When he turns twenty-three Cameron shows up in his bedroom to kill him.
It is half-past three when she walks in, her old soldier's uniform replaced with something unfamiliar. And for a minute he thinks he must be in a dream, and then she moves forward and smiles at him and says, "Hi, John."
But there is no gimp in her step, no gap in her teeth, no croak in her voice. She sounds musical and pretty, like the heroines in all the movies, and her teeth are perfectly aligned. She is Cameron 2.0, a Cameron he could never have loved.
"What's your name?"
She takes another step forward. "Cameron," she says.
"What's your name?"
"Don't you recognize me? It's Cameron."
"What's your name?"
"It's—" She stops, giving him a familiar calculating gaze. Then she smiles again, this time without teeth. "TOK-715." He doesn't try to run as she gets into the bed and straddles him, her steel grip locking his arms at his sides.
"What is your mission?" He asks, breathing in. It doesn't smell like her, dirt and beer and gunpowder; she smells flowery, like a girl belonging in a world he doesn't belong to.
God, she looks young. Was she this young?
"To terminate you."
He laughs. "All right then. Do it." He hums: Nocturne in C-Sharp. Frederick Chopin. Her favorite.
It is then that the dogs bark and his door crashes inward; then that she is toppled to the floor and her Kinematics engine disabled. She lies immobile on the floor and he steps over her.
Derek Reese says, "God, John, I'm sorry."
His voice is calm. "How did they get it?"
"Her body, Derek. How. Did they get. Her body."
He swallows. "They've been taking them for weeks now. We've only just noticed because . . . well, it's just not something you keep track of. They're using them to try and—I don't know—trick us. For machines they really fucking know how to make it hurt."
TKO-615 blinks up at him. He looks away. "Put her in the reprogramming room but don't touch her yet. I want to do it."
Derek hesitates. "John…"
"Do it," he commands sharply, and without further ado the soldier salutes and obeys.

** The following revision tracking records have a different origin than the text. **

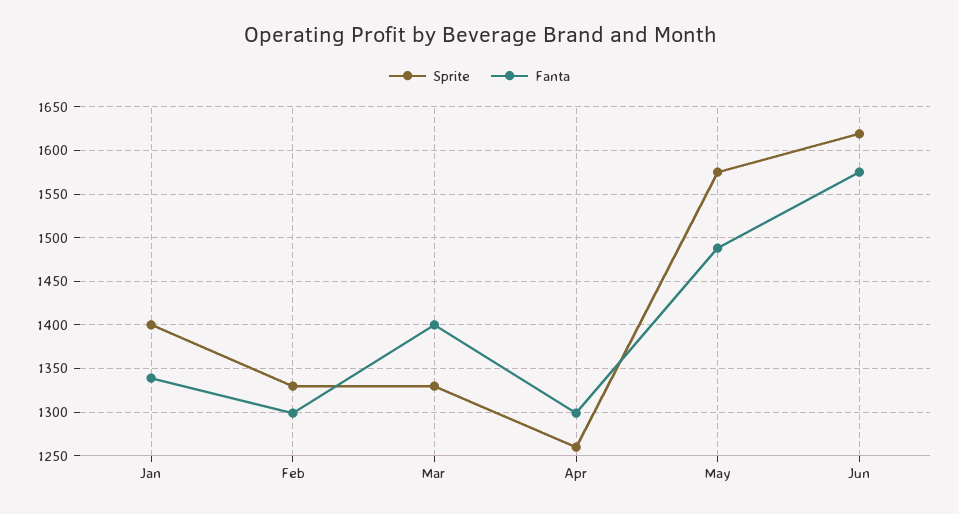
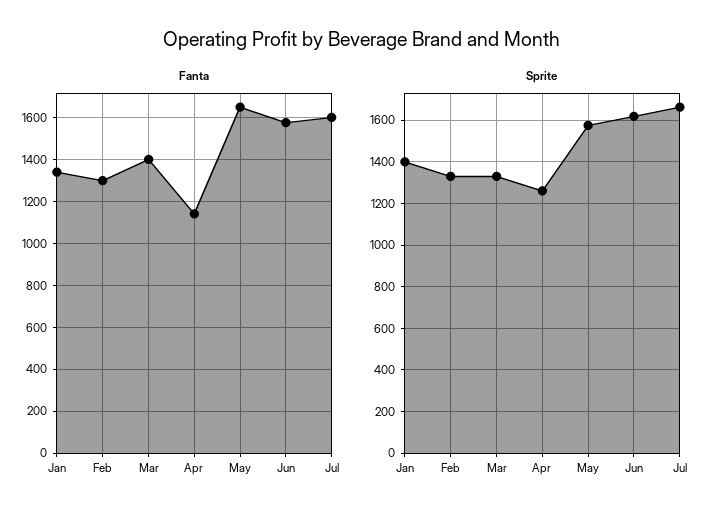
Fanta, Apr: 1300 -> 1150
Fanta, May: 1490 -> 1650
Fanta, Jul: none -> 1600
Sprite, Jul: none -> 1650

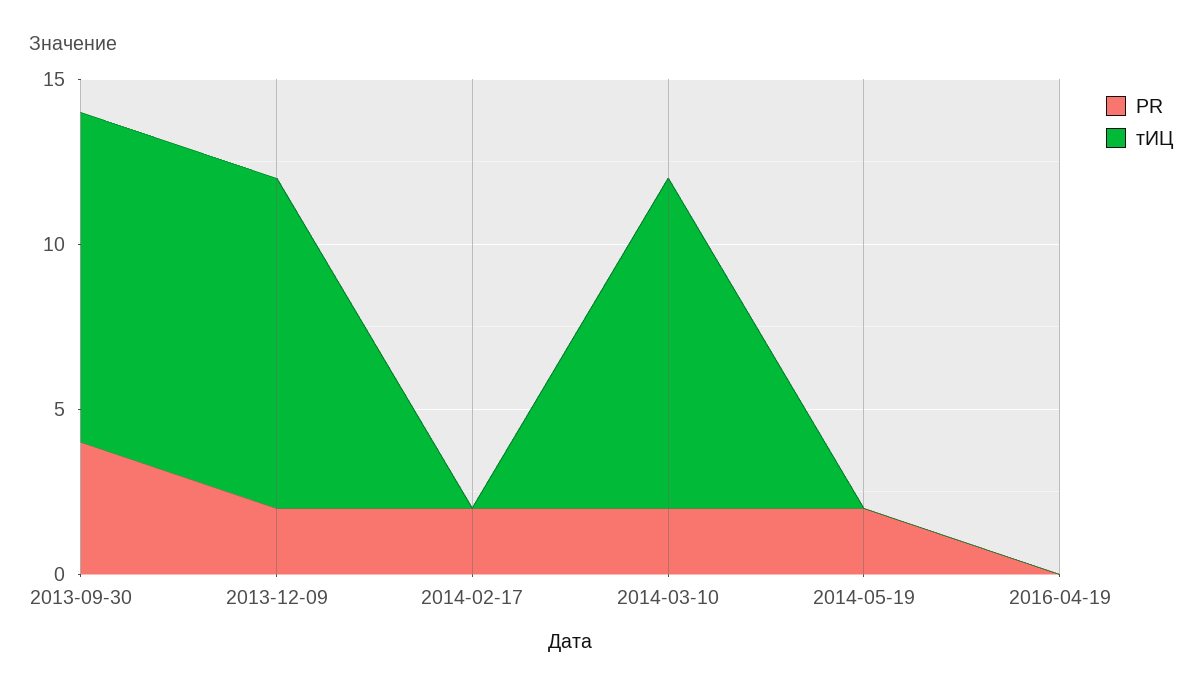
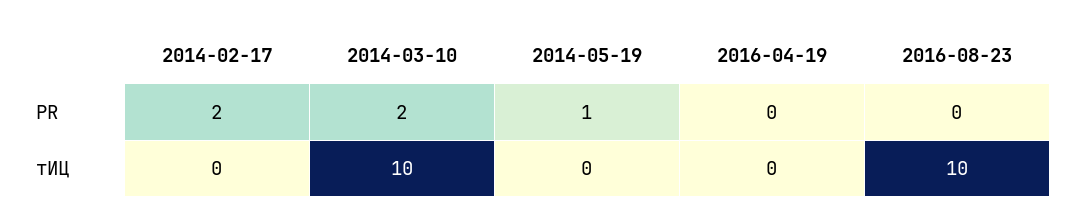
PR, 2013-09-30: 4 -> none
тИЦ, 2013-09-30: 10 -> none
PR, 2013-12-09: 2 -> none
тИЦ, 2013-12-09: 10 -> none
PR, 2014-05-19: 2 -> 1
PR, 2016-08-23: none -> 0
тИЦ, 2016-08-23: none -> 10

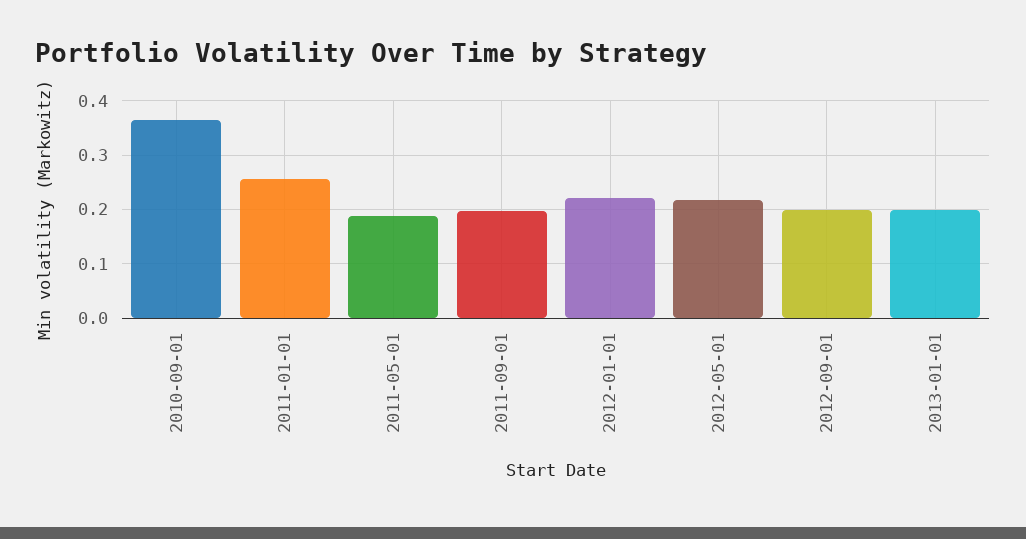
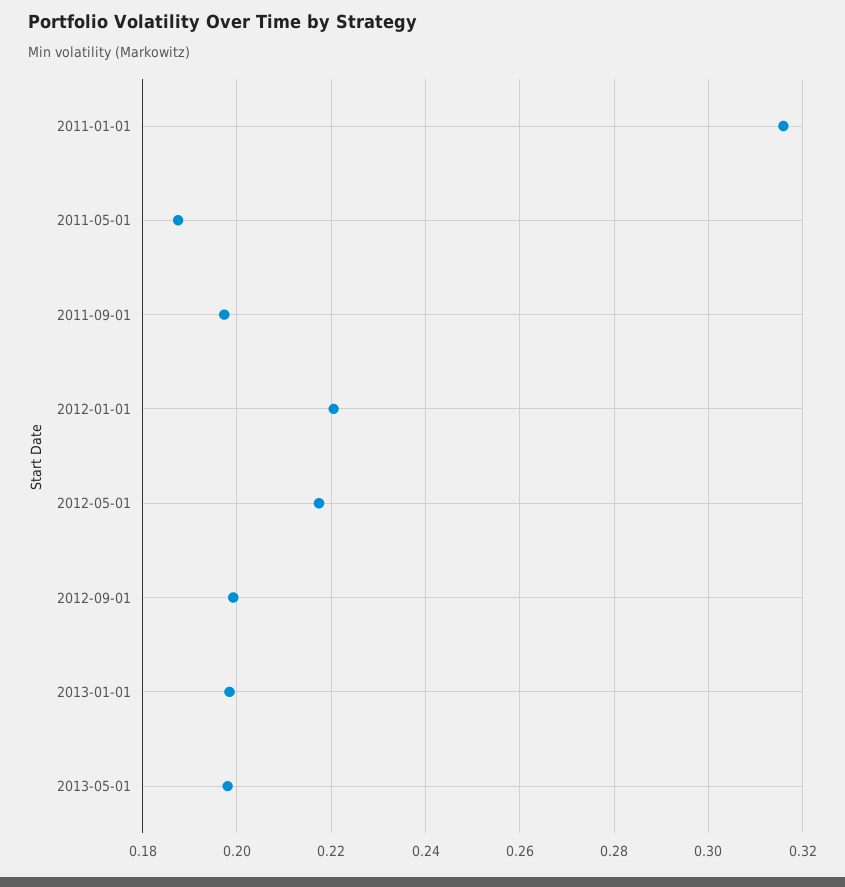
2010-09-01: 0.36 -> none
2011-01-01: 0.26 -> 0.316
2013-05-01: none -> 0.198

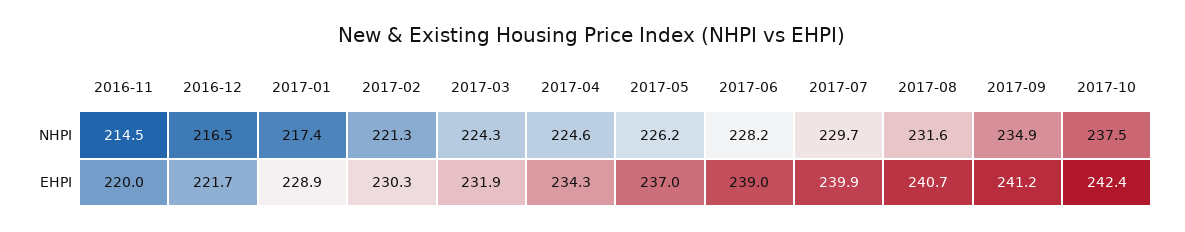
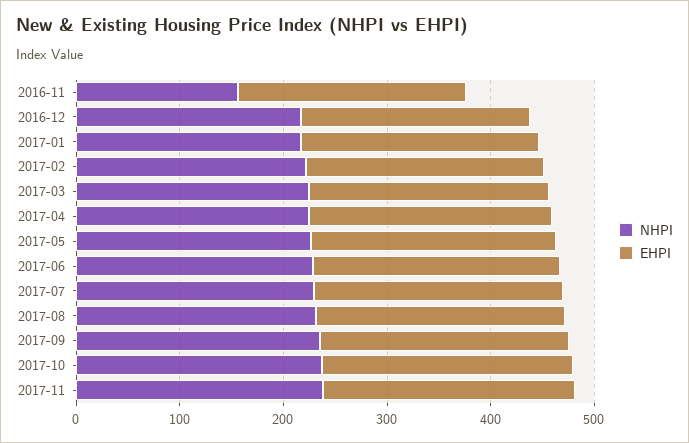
NHPI, 2016-11: 214.5 -> 160
NHPI, 2017-11: none -> 240
EHPI, 2017-11: none -> 240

John goes later to the room. TKO-615 is waiting, like the rest of them, her unsleeping eyes blinking across the room. He cuts a hole in her head, twelve centimeters across.
"Wait. What was that song you were singing?"
He looks down at her. She is his Cameron and not his Cameron, and all at once he feels like his mother.
Hating the machines so much it makes him sick.
"A death march," he says, and gives a vicious tug. The piece slides out easily and he hands it to a nearby soldier. "Give this to Diagnostics. Have them run through it, see what they can find."